Con una profondità di analisi e di approfondimento dei temi della solitudine e della vecchiaia —- stupefacente per un debuttante e per un giovane uomo di 28 anni — Márai descrive la discesa implacabile di un uomo nella psicosi.
Fingendo una neutralità che è soltanto di facciata, Sándor Márai costruisce mirabilmente un testo claustrofobico di rara potenza. Attraverso la descrizione del quotidiano, il passaggio dall’affetto all’odio e poi alla passione egli descrive sentimenti estremamente intensi proprio nel momento in cui tutto sembrerebbe immobile attorno al personaggio centrale dai gesti sempre misurati.
Siamo di fronte al racconto dettagliato del momento in cui un essere umano va in frantumi.
Finchè non succedeva nulla, il professore poteva sopravvivere. Ma è successo qualcosa — per poco che sia — ed ecco che tutta l’impalcatura protettiva delle regole sembra essere crollata: da qui depressione, malinconia, malattia mentale.
Descrizione magistrale della nascita di una psicosi, Le premier amour descrive passo passo una discesa molto lenta ma che il lettore avverte come implacabile ed irreversibile. Tanto più terrificante proprio perchè descritta con le parole tranquille della quotidianità.

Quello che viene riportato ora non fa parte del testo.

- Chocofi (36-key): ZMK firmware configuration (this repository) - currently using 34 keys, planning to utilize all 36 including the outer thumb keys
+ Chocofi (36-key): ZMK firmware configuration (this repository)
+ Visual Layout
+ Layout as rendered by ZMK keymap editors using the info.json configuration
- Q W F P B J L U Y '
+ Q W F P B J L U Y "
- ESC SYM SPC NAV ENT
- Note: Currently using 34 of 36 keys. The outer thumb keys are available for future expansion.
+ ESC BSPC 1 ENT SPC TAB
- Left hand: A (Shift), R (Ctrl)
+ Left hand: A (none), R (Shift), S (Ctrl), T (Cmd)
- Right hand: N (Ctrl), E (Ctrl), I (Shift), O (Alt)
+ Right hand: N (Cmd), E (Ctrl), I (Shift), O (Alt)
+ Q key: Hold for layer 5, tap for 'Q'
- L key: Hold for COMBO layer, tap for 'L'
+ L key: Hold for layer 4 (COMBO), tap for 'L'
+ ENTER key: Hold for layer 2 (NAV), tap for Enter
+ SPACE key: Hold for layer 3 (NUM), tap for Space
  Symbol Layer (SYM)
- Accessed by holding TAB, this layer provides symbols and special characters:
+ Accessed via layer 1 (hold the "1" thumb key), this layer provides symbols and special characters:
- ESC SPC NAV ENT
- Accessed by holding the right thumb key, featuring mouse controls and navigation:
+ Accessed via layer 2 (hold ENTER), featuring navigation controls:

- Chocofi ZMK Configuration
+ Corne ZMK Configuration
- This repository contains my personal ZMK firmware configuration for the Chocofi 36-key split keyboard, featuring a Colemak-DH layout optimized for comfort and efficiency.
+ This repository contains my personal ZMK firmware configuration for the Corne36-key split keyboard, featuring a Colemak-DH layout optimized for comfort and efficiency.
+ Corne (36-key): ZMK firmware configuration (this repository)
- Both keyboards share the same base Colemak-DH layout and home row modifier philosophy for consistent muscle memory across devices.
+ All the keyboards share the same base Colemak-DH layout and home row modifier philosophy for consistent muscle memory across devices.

Eppure, dietro il distacco con cui Márai descrive con occhio “clinico” questo processo di dissoluzione noi lettori non possiamo non avvertire l’immensa compassione che l’autore nutre per il suo personaggio.
In questo primo romanzo, costruito con la tecnica narrativa che i lettori di Márai conoscono e cioè quella del lungo monologo si trovano già l’insistenza sui rituali dei suoi personaggi, la loro silenziosa banalità che nasconde invece una violenza infinita, la gradissima capacità di analizzare le più recondite sfumature delle dinamiche amorose e tutti i temi dominanti dei romanzi di Márai più famosi che, scritti successivamente, noi lettori italiani abbiamo già letto per la semplice ragione che sono stati tradotti prima di questo romanzo di esordio.

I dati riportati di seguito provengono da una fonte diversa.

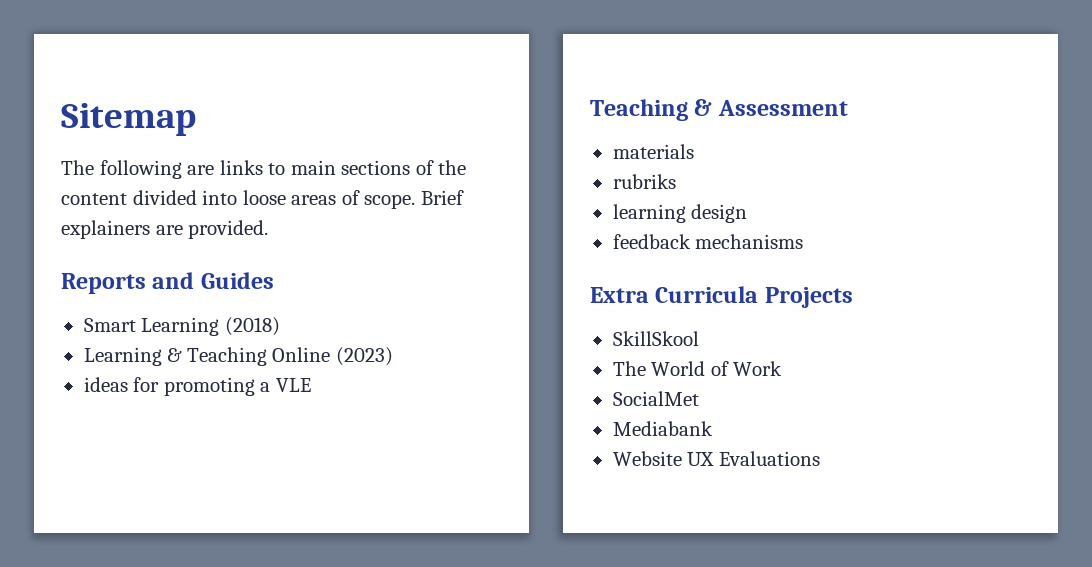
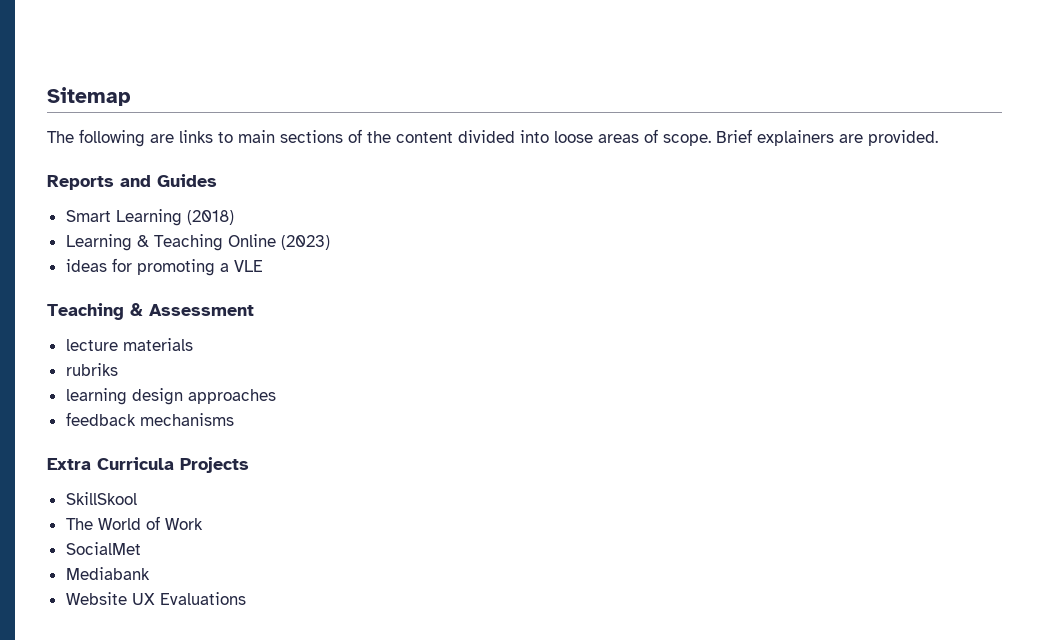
- materials
+ lecture materials
- learning design
+ learning design approaches

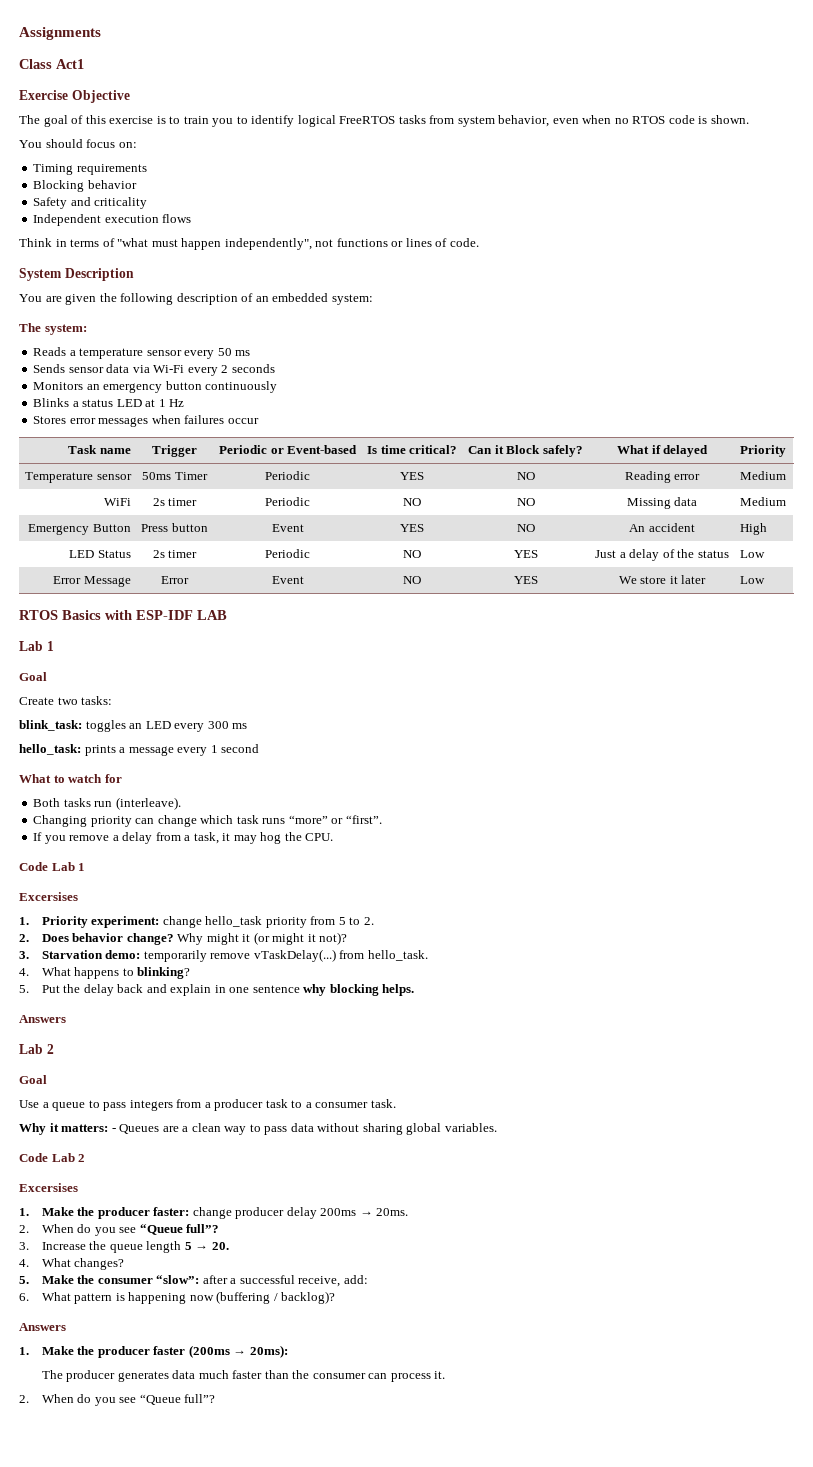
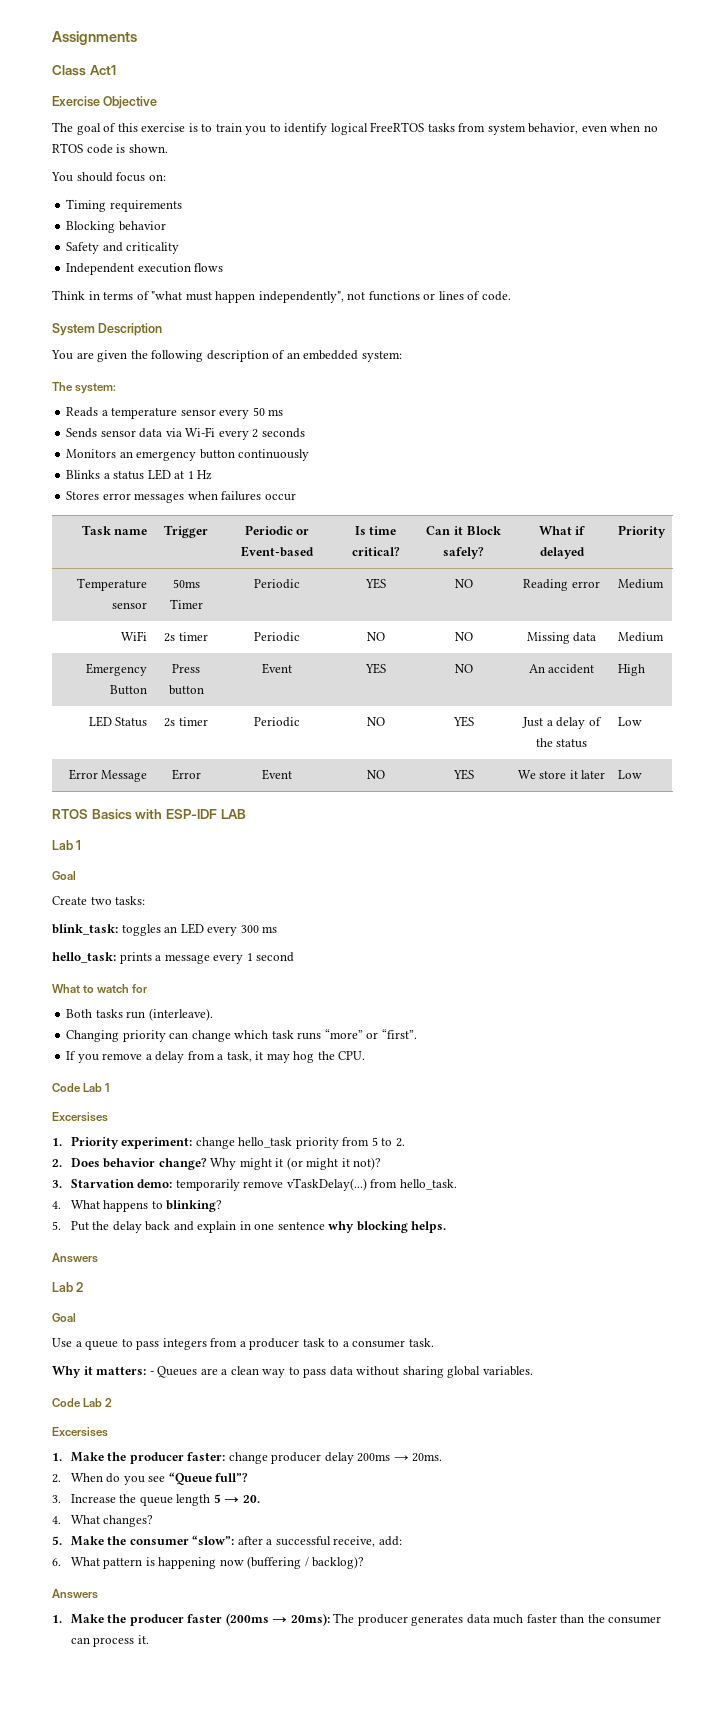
- 1. Make the producer faster (200ms → 20ms):
- The producer generates data much faster than the consumer can process it.
- 2. When do you see “Queue full”?
+ 1. Make the producer faster (200ms → 20ms): The producer generates data much faster than the consumer can process it.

Le premier amour non è ancora disponibile in italiano, che io sappia. Mi auguro davvero che Adelphi, cui va il merito di aver fatto conoscere in Italia questo grande scrittore pubblicando tanti suoi libri provveda quanto prima.
C’est là que réside le plus grand secret : la façon dont quelqu’un s’abîme et reste seul. Il parle dans le vide, on n’entend pas sa voix. On ne le comprend pas. Il prend les mêmes chemins que les autres…mais il n’arrive nulle part. Il marche toujours en rond, toujours autour de lui-même.